* _Source data_

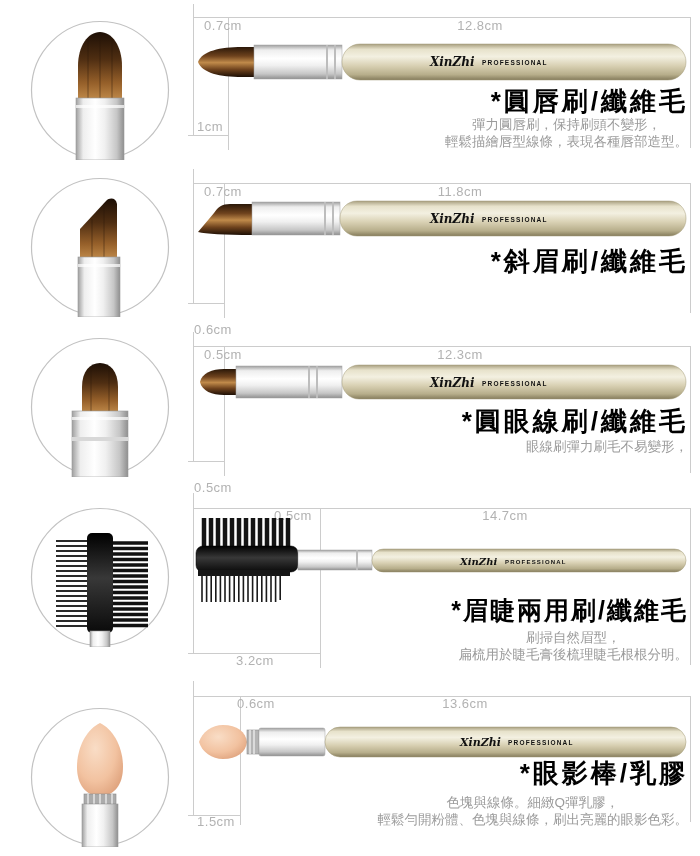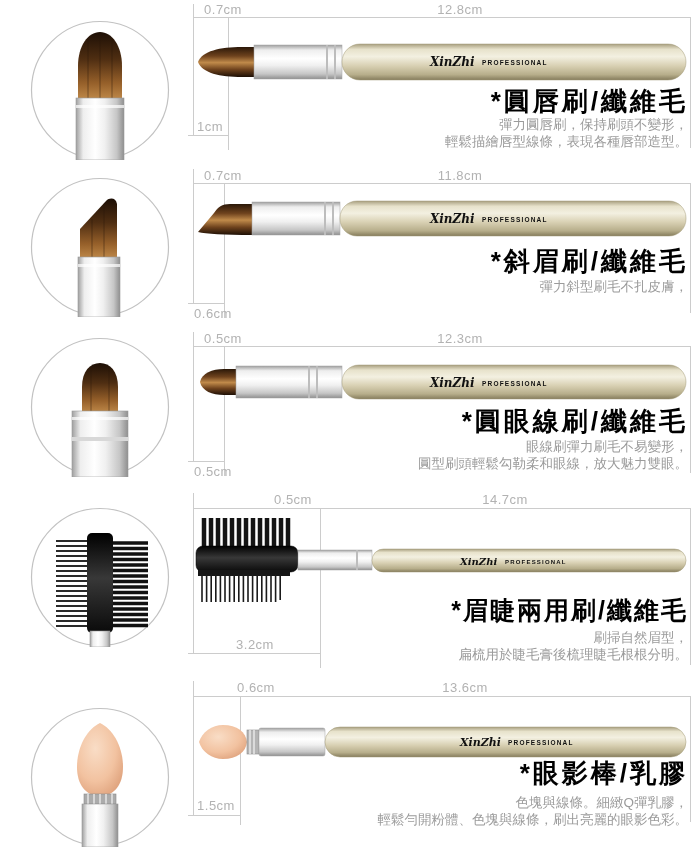--- a/index.html
+++ b/index.html
@@ -7,7 +7,7 @@
         font-family:"Liberation Sans", sans-serif;}
   .dim-line{position:absolute;background:#cccccc;}
   .dim-label{position:absolute;color:#b2b2b2;font-size:13px;letter-spacing:.5px;white-space:nowrap;}
-  .dim-label.center{text-align:center;}
+  .dim-label.center{text-align:center;margin-top:16px;}
   .title{position:absolute;right:12px;text-align:right;color:#000;font-weight:bold;
          font-size:26px;letter-spacing:3px;white-space:nowrap;}
   .title.small{font-size:25px;letter-spacing:2px;margin-left:36px;}

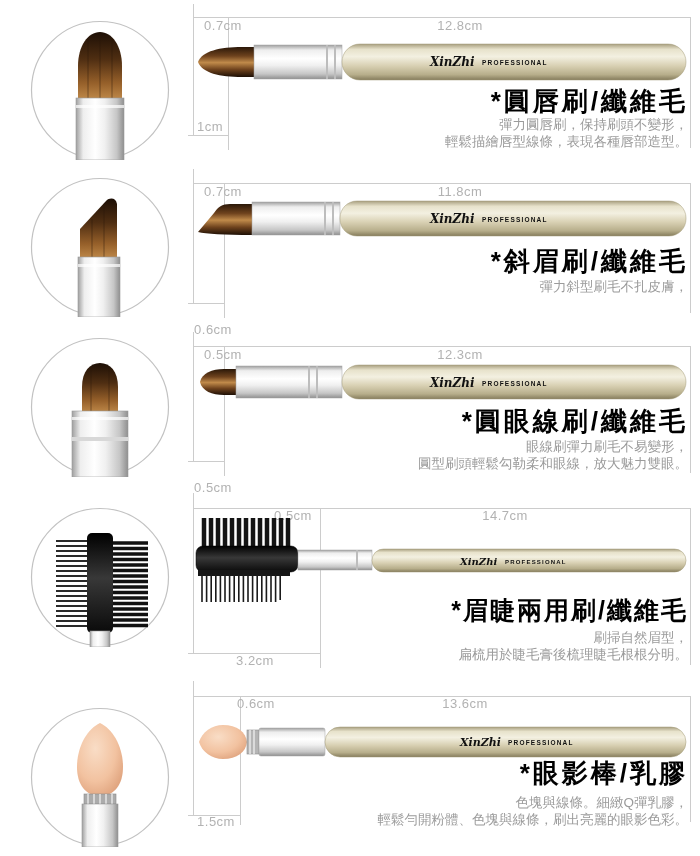--- a/index.html
+++ b/index.html
@@ -90,7 +90,7 @@
     <div class="dim-line" style="left:690px;top:17px;width:1px;height:131px"></div>
     <div class="dim-line" style="left:188px;top:135px;width:40px;height:1px"></div>
     <div class="dim-label center" style="left:196px;top:2px;width:54px">0.7cm</div>
-    <div class="dim-label center" style="left:360px;top:2px;width:200px">12.8cm</div>
+    <div class="dim-label center" style="left:380px;top:2px;width:200px">12.8cm</div>
     <div class="dim-label" style="left:197px;top:119px">1cm</div>
 
     <svg class="brush" style="top:34px" width="500" height="56" viewBox="0 0 500 56">

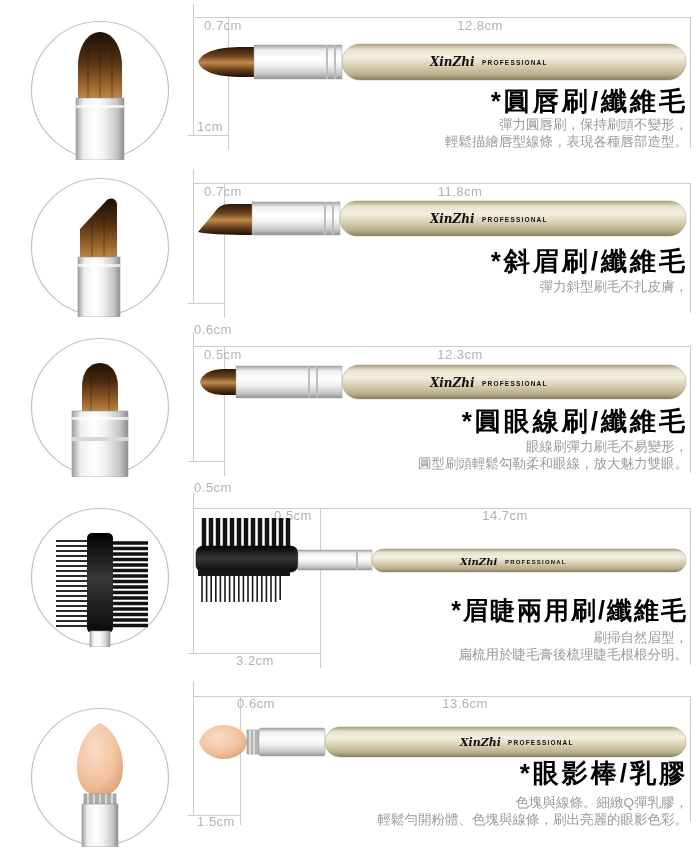--- a/index.html
+++ b/index.html
@@ -11,7 +11,7 @@
   .title{position:absolute;right:12px;text-align:right;color:#000;font-weight:bold;
          font-size:26px;letter-spacing:3px;white-space:nowrap;}
   .title.small{font-size:25px;letter-spacing:2px;margin-left:36px;}
-  .desc{position:absolute;right:12px;text-align:right;color:#9b9b9b;font-size:13.5px;
+  .desc{position:absolute;right:12px;text-align:center;color:#9b9b9b;font-size:13.5px;
         line-height:16.5px;white-space:nowrap;}
   .thumb{position:absolute;left:30px;width:140px;height:140px;}
   .brush{position:absolute;left:190px;}

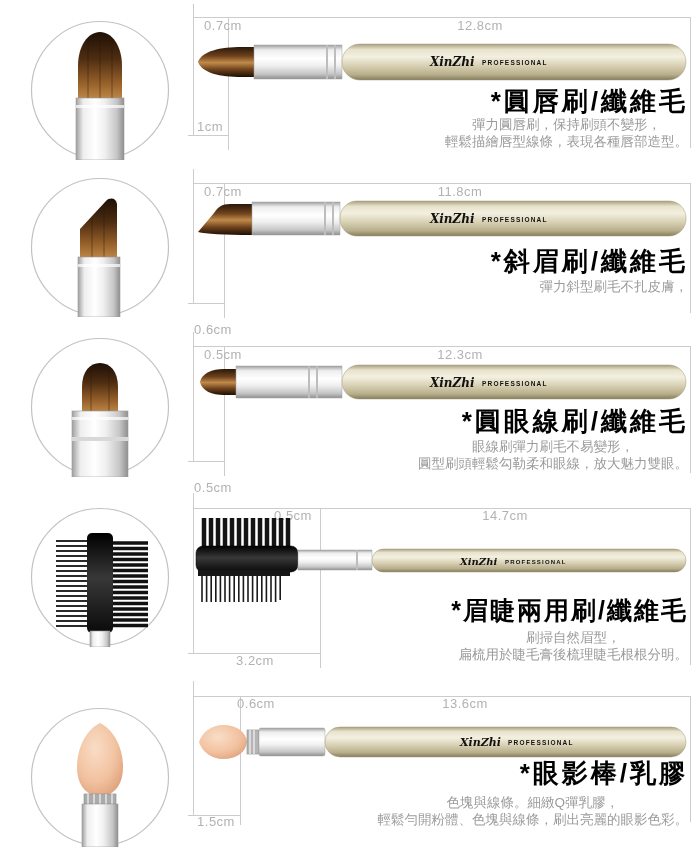--- a/index.html
+++ b/index.html
@@ -140,7 +140,6 @@
 
     <div class="title" style="top:244px">*斜眉刷/纖維毛</div>
     <div class="desc" style="top:279px">
-      <div>彈力斜型刷毛不扎皮膚，</div>
     </div>
   </div>
 

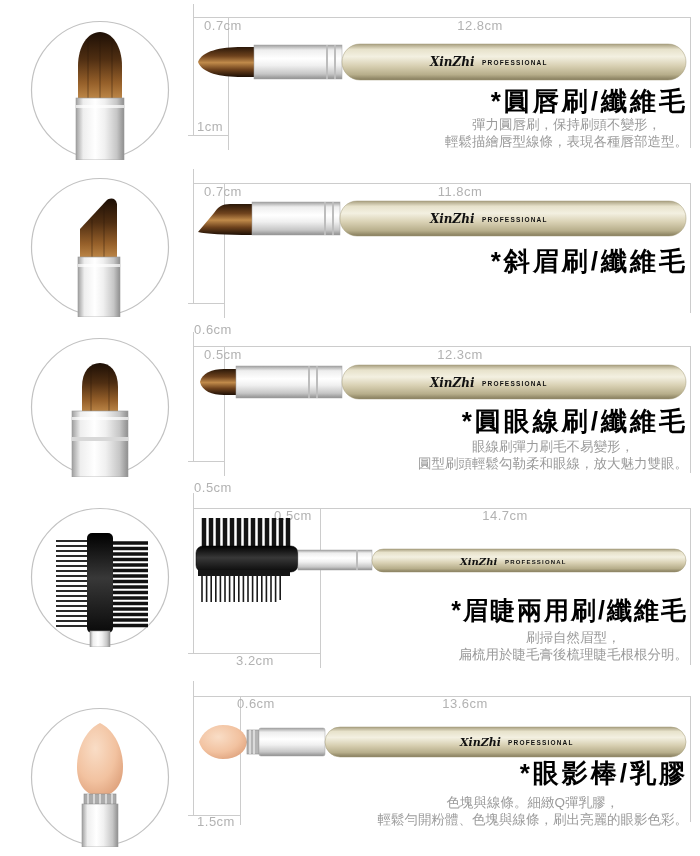--- a/index.html
+++ b/index.html
@@ -175,7 +175,6 @@
     <div class="title" style="top:404px">*圓眼線刷/纖維毛</div>
     <div class="desc" style="top:439px">
       <div>眼線刷彈力刷毛不易變形，</div>
-      <div>圓型刷頭輕鬆勾勒柔和眼線，放大魅力雙眼。</div>
     </div>
   </div>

* _Work instruction_
Every line above should be returned word for word, with the pictures left behind.

* _Worked solution_
--- a/index.html
+++ b/index.html
@@ -7,7 +7,7 @@
         font-family:"Liberation Sans", sans-serif;}
   .dim-line{position:absolute;background:#cccccc;}
   .dim-label{position:absolute;color:#b2b2b2;font-size:13px;letter-spacing:.5px;white-space:nowrap;}
-  .dim-label.center{text-align:center;}
+  .dim-label.center{text-align:center;margin-top:16px;}
   .title{position:absolute;right:12px;text-align:right;color:#000;font-weight:bold;
          font-size:26px;letter-spacing:3px;white-space:nowrap;}
   .title.small{font-size:25px;letter-spacing:2px;margin-left:36px;}

--- a/index.html
+++ b/index.html
@@ -90,7 +90,7 @@
     <div class="dim-line" style="left:690px;top:17px;width:1px;height:131px"></div>
     <div class="dim-line" style="left:188px;top:135px;width:40px;height:1px"></div>
     <div class="dim-label center" style="left:196px;top:2px;width:54px">0.7cm</div>
-    <div class="dim-label center" style="left:360px;top:2px;width:200px">12.8cm</div>
+    <div class="dim-label center" style="left:380px;top:2px;width:200px">12.8cm</div>
     <div class="dim-label" style="left:197px;top:119px">1cm</div>
 
     <svg class="brush" style="top:34px" width="500" height="56" viewBox="0 0 500 56">

--- a/index.html
+++ b/index.html
@@ -11,7 +11,7 @@
   .title{position:absolute;right:12px;text-align:right;color:#000;font-weight:bold;
          font-size:26px;letter-spacing:3px;white-space:nowrap;}
   .title.small{font-size:25px;letter-spacing:2px;margin-left:36px;}
-  .desc{position:absolute;right:12px;text-align:right;color:#9b9b9b;font-size:13.5px;
+  .desc{position:absolute;right:12px;text-align:center;color:#9b9b9b;font-size:13.5px;
         line-height:16.5px;white-space:nowrap;}
   .thumb{position:absolute;left:30px;width:140px;height:140px;}
   .brush{position:absolute;left:190px;}

--- a/index.html
+++ b/index.html
@@ -140,7 +140,6 @@
 
     <div class="title" style="top:244px">*斜眉刷/纖維毛</div>
     <div class="desc" style="top:279px">
-      <div>彈力斜型刷毛不扎皮膚，</div>
     </div>
   </div>
 

--- a/index.html
+++ b/index.html
@@ -175,7 +175,6 @@
     <div class="title" style="top:404px">*圓眼線刷/纖維毛</div>
     <div class="desc" style="top:439px">
       <div>眼線刷彈力刷毛不易變形，</div>
-      <div>圓型刷頭輕鬆勾勒柔和眼線，放大魅力雙眼。</div>
     </div>
   </div>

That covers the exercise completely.